## What you are asked to do
Copy out each line of the data that contains "Generate".

(Records drawn from a dataset)
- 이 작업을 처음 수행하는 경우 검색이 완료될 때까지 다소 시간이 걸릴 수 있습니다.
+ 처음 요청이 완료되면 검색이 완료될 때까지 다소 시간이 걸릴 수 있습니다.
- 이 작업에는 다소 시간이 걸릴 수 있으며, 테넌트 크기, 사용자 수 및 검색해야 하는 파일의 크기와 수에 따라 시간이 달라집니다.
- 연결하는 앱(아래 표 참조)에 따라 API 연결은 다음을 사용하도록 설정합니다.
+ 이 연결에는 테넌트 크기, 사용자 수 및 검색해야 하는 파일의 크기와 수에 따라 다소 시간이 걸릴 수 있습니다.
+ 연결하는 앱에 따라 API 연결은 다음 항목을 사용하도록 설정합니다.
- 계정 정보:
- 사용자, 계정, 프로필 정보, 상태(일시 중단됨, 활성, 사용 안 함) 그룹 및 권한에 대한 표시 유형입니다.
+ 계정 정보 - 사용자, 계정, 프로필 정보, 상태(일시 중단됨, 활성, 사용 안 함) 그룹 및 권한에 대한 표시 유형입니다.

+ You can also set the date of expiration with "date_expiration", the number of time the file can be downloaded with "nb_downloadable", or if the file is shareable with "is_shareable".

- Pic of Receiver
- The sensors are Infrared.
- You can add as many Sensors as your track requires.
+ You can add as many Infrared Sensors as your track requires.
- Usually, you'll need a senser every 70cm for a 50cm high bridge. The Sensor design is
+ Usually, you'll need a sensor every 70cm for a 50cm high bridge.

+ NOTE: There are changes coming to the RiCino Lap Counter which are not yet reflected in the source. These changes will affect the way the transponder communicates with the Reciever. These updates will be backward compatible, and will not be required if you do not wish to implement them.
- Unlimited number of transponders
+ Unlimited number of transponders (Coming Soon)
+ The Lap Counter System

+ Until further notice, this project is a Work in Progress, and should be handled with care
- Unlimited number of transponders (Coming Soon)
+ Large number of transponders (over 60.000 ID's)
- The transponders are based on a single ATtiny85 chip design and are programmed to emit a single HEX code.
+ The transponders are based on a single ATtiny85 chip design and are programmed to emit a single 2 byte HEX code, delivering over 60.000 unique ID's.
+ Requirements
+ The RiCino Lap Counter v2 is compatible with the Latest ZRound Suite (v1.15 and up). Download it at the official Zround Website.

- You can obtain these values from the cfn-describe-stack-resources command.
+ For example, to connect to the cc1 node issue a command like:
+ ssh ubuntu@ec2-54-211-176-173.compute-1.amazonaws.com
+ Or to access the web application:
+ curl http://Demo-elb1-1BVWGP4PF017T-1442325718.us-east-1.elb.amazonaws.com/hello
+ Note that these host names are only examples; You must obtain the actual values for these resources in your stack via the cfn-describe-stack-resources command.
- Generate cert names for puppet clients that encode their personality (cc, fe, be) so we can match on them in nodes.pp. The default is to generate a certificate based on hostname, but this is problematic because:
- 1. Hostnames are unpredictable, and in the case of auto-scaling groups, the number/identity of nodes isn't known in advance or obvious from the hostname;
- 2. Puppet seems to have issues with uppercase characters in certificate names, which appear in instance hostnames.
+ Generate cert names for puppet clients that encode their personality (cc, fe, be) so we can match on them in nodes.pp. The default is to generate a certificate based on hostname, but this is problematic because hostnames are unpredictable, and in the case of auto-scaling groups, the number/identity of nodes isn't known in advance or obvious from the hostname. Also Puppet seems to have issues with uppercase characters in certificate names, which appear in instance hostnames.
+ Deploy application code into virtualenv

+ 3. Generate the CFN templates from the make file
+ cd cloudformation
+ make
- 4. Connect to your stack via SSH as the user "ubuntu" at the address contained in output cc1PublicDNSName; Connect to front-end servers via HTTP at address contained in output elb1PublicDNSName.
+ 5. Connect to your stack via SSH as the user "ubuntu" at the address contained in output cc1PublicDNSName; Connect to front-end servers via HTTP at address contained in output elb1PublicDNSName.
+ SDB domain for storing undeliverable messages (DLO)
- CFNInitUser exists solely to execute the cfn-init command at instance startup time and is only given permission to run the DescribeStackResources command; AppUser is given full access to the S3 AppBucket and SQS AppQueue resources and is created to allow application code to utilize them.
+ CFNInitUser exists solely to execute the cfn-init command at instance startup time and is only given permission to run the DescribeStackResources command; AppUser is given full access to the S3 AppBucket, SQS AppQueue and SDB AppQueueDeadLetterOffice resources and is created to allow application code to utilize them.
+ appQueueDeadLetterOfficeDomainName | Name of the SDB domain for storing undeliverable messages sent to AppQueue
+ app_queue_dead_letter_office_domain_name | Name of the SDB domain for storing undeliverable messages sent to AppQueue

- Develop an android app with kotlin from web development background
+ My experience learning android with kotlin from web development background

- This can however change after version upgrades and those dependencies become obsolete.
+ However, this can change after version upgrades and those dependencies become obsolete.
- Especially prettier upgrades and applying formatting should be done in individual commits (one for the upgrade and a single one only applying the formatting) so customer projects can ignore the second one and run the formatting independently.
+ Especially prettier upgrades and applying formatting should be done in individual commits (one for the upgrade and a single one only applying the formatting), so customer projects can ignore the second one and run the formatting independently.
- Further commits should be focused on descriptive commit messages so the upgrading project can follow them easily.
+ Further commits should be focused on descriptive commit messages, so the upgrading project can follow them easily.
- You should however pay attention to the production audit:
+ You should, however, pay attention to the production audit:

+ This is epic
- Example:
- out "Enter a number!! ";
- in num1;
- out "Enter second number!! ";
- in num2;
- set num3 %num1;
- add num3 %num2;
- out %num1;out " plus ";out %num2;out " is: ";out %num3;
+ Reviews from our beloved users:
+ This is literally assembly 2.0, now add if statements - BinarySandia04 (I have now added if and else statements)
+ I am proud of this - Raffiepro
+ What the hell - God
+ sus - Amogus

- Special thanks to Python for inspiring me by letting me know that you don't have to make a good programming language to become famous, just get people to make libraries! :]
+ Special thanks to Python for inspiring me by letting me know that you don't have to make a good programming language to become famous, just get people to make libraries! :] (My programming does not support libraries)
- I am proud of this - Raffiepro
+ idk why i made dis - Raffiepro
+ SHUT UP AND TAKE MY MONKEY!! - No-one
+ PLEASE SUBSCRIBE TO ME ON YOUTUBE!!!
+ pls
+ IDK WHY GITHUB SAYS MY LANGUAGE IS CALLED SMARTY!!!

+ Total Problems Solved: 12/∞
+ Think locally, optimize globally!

## Solution for this problem
- Generate cert names for puppet clients that encode their personality (cc, fe, be) so we can match on them in nodes.pp. The default is to generate a certificate based on hostname, but this is problematic because:
+ Generate cert names for puppet clients that encode their personality (cc, fe, be) so we can match on them in nodes.pp. The default is to generate a certificate based on hostname, but this is problematic because hostnames are unpredictable, and in the case of auto-scaling groups, the number/identity of nodes isn't known in advance or obvious from the hostname. Also Puppet seems to have issues with uppercase characters in certificate names, which appear in instance hostnames.
+ 3. Generate the CFN templates from the make file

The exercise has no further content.